== Task requirements ==
Look through the entries below and extract exactly the lines from the one containing "- Email Notifications: automatic" through the one containing "below to log in", ends included.

[Content revision data]
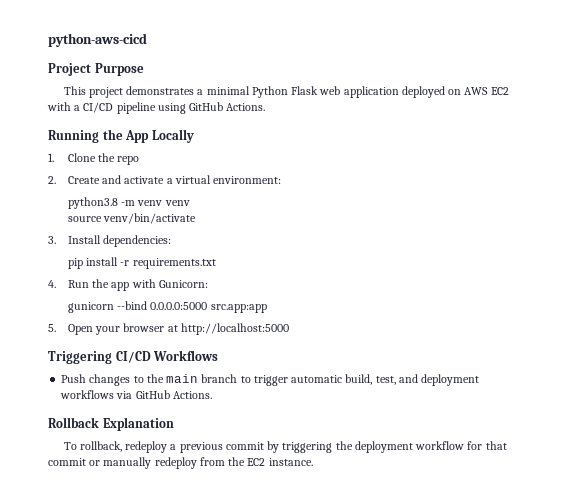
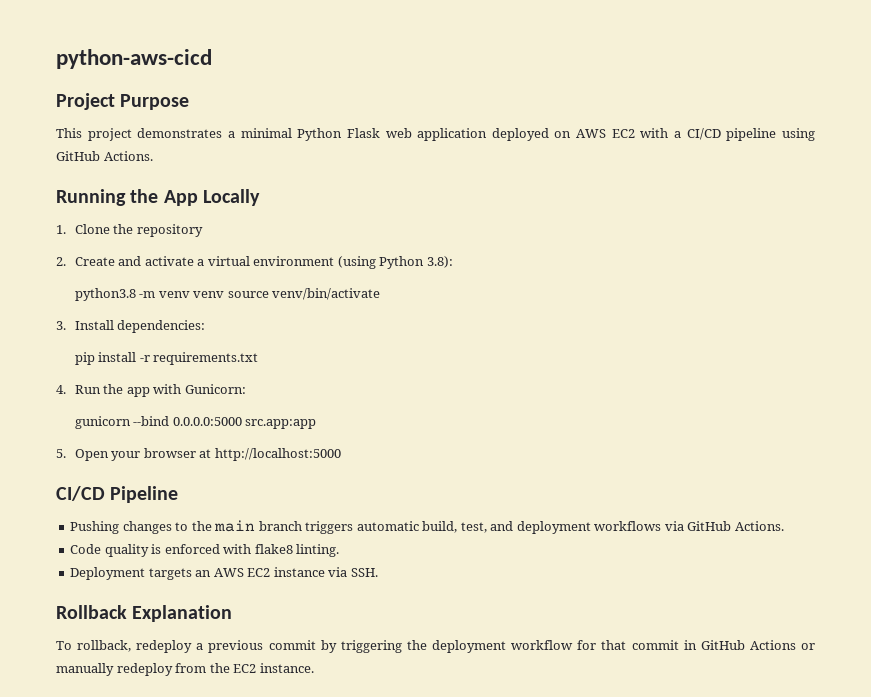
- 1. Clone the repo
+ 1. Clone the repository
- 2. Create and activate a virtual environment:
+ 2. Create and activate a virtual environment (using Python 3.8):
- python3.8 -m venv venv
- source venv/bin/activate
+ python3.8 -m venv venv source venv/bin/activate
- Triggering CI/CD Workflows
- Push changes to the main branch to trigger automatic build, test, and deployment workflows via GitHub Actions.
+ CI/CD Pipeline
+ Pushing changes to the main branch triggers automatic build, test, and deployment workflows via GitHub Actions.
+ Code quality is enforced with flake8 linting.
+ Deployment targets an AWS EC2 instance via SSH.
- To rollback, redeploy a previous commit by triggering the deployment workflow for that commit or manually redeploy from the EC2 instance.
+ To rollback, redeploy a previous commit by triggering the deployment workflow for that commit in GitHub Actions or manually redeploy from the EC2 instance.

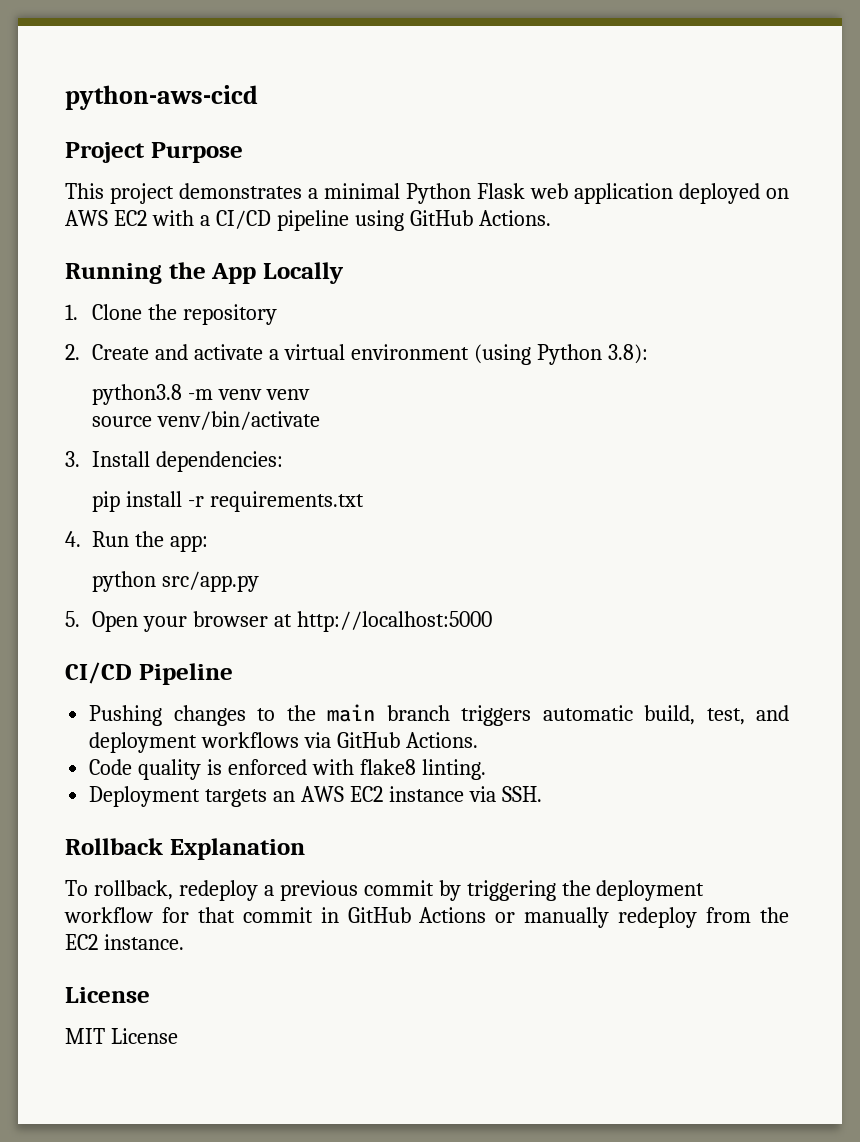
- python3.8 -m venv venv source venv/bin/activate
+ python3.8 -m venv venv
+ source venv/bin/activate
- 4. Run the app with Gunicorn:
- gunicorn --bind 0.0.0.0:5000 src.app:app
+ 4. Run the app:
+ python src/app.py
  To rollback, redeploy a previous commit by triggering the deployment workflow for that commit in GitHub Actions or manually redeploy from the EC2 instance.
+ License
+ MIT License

--

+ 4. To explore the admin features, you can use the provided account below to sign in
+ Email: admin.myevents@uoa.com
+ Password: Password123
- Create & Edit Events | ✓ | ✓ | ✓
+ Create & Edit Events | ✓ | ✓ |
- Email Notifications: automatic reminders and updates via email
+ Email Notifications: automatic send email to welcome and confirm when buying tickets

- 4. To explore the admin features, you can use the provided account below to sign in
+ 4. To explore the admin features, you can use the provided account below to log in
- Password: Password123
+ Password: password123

== Result of this exercise ==
- Email Notifications: automatic reminders and updates via email
+ Email Notifications: automatic send email to welcome and confirm when buying tickets

- 4. To explore the admin features, you can use the provided account below to sign in
+ 4. To explore the admin features, you can use the provided account below to log in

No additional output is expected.